Washington: Seeking a sizeable pie in India's fast emerging solar energy market, the American solar industry has asked it to remove the trade barriers which discriminates against US solar exports.
Testifying before a Congressional committee, Solar Energy Industry Association vice president John Smirnow alleged that India's local content requirement ‘discriminates against US solar exports and, thereby, provides an unfair competitive advantage to India's domestic solar manufacturers.’
With some of the best solar resources in the world and the cost of solar continuing to decline, India's solar sector is poised for explosive growth, providing an important export opportunity for US solar manufacturers, he told lawmakers.
However, India's growing use of an industrial policy which discriminates against US solar exports, thereby providing an unfair competitive advantage to India's domestic solar manufacturers, Smirnow said on Friday during the
Congressional hearing on ‘A Tangle of Trade Barriers: How India's Industrial Policy is Hurting US Companies’ convened by the Commerce, Manufacturing, and Trade Subcommittee of the House Energy and Commerce Committee.
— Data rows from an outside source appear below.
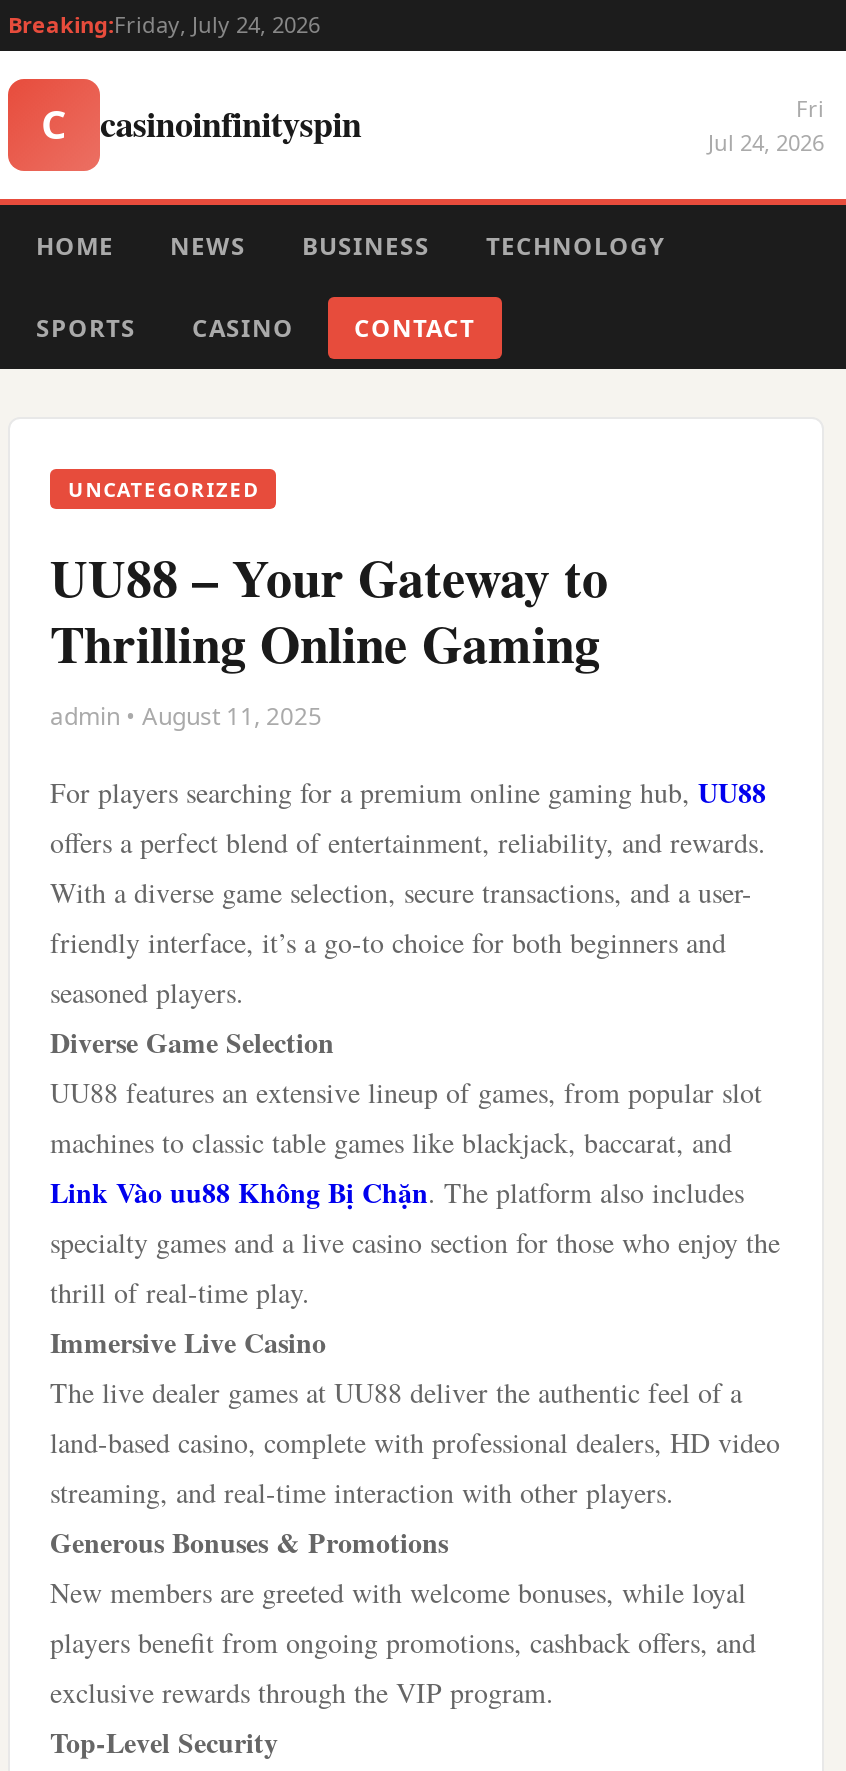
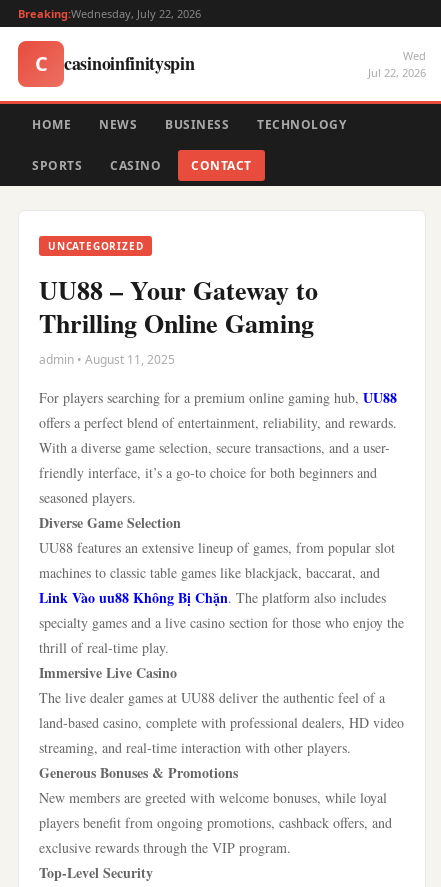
- Breaking:Friday, July 24, 2026
+ Breaking:Wednesday, July 22, 2026

- Fri
- Jul 24, 2026
+ Wed
+ Jul 22, 2026
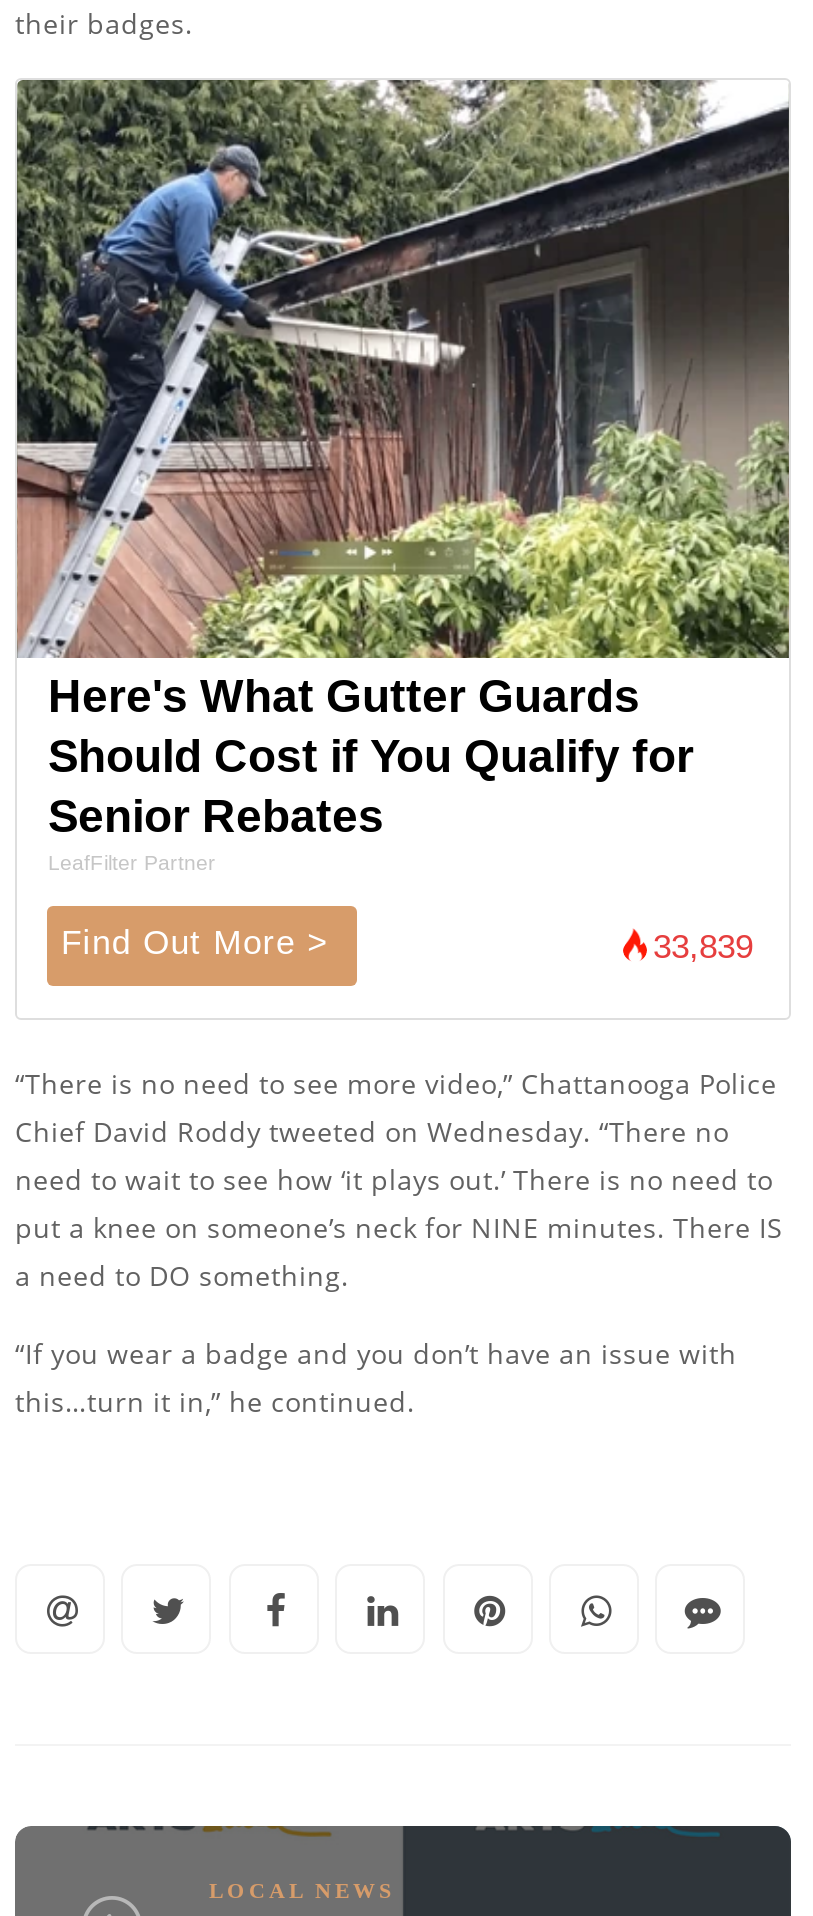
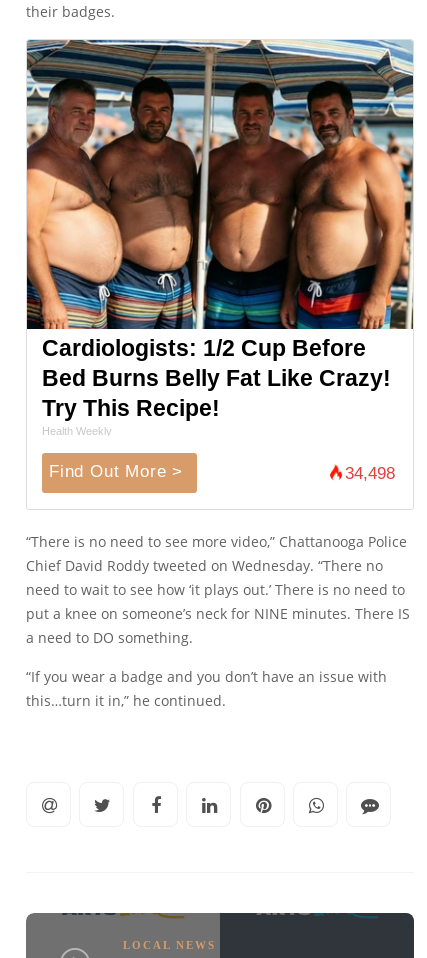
- [image]
- Here's What Gutter Guards
- Should Cost if You Qualify for
- Senior Rebates
- LeafFilter Partner
+ [image]
+ Cardiologists: 1/2 Cup Before
+ Bed Burns Belly Fat Like Crazy!
+ Try This Recipe!
+ Health Weekly

- 33,839
+ 34,498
While local content requirements may provide some protection for domestic manufacturers, they also stifle innovation, limit a country's access to next-generation technologies and increase costs, not to mention the fact that
local content requirements are explicitly prohibited by global trading rules, he explained.
"Returning to the specifics of India's solar industrial policy, the national solar mission is divided into three phases. Under the first trench of phase one, India required that eligible products - projects based on crystalline silicon
technology - that's the other half of the solar panel industry - versus thin film," he said.
"That is where the US has a technological advantage – in this first phase India required that one half meet a local content requirement for cells, and solar cells are the heart of a solar panel for this technology," Smirnow said.